[[ SOURCE DATA, beginning ]]

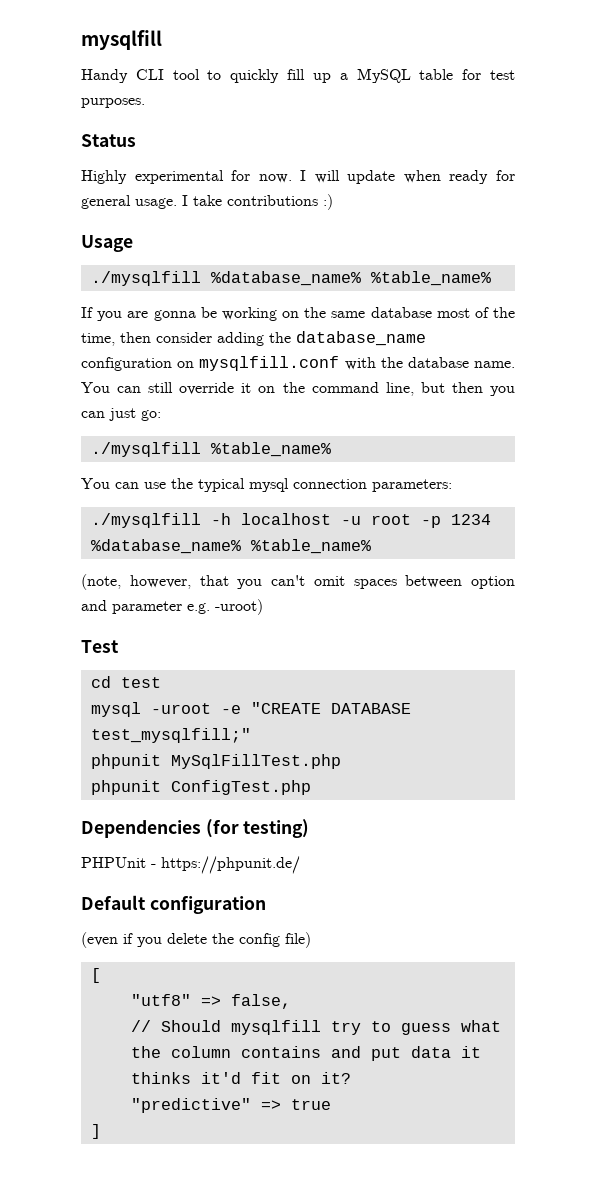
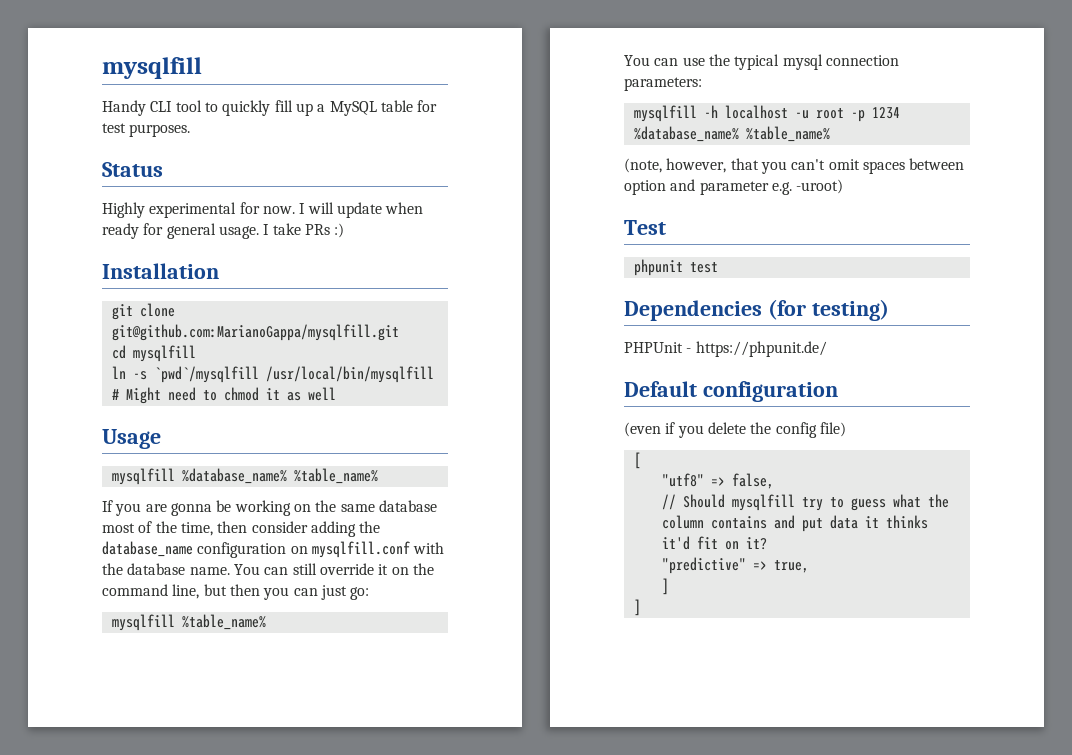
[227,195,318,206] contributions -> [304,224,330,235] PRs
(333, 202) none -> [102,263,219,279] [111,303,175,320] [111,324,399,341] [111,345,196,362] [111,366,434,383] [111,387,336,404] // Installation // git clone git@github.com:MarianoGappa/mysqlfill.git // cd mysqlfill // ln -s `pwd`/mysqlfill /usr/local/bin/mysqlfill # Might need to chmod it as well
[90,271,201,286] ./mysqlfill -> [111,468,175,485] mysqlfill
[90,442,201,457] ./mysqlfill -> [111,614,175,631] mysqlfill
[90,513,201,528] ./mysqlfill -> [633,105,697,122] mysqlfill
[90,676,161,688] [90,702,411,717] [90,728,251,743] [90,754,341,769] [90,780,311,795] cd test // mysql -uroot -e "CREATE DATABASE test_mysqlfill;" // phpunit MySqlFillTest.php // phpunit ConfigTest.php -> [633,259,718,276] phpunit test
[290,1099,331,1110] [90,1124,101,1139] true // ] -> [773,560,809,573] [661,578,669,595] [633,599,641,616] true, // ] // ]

[[ SOURCE DATA, end ]]
[[ SOURCE DATA, beginning ]]

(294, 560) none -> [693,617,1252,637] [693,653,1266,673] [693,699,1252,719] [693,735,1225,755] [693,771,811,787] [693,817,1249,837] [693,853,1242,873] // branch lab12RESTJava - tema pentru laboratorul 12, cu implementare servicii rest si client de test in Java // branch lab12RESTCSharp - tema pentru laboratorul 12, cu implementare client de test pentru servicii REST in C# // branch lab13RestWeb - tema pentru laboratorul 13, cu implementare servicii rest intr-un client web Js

[[ SOURCE DATA, end ]]

Return, word for word, the lines of the data above from the line with "[227,195,318,206] contributions ->" through the line with "[290,1099,331,1110] [90,1124,101,1139] true", inclusive.

[227,195,318,206] contributions -> [304,224,330,235] PRs
(333, 202) none -> [102,263,219,279] [111,303,175,320] [111,324,399,341] [111,345,196,362] [111,366,434,383] [111,387,336,404] // Installation // git clone git@github.com:MarianoGappa/mysqlfill.git // cd mysqlfill // ln -s `pwd`/mysqlfill /usr/local/bin/mysqlfill # Might need to chmod it as well
[90,271,201,286] ./mysqlfill -> [111,468,175,485] mysqlfill
[90,442,201,457] ./mysqlfill -> [111,614,175,631] mysqlfill
[90,513,201,528] ./mysqlfill -> [633,105,697,122] mysqlfill
[90,676,161,688] [90,702,411,717] [90,728,251,743] [90,754,341,769] [90,780,311,795] cd test // mysql -uroot -e "CREATE DATABASE test_mysqlfill;" // phpunit MySqlFillTest.php // phpunit ConfigTest.php -> [633,259,718,276] phpunit test
[290,1099,331,1110] [90,1124,101,1139] true // ] -> [773,560,809,573] [661,578,669,595] [633,599,641,616] true, // ] // ]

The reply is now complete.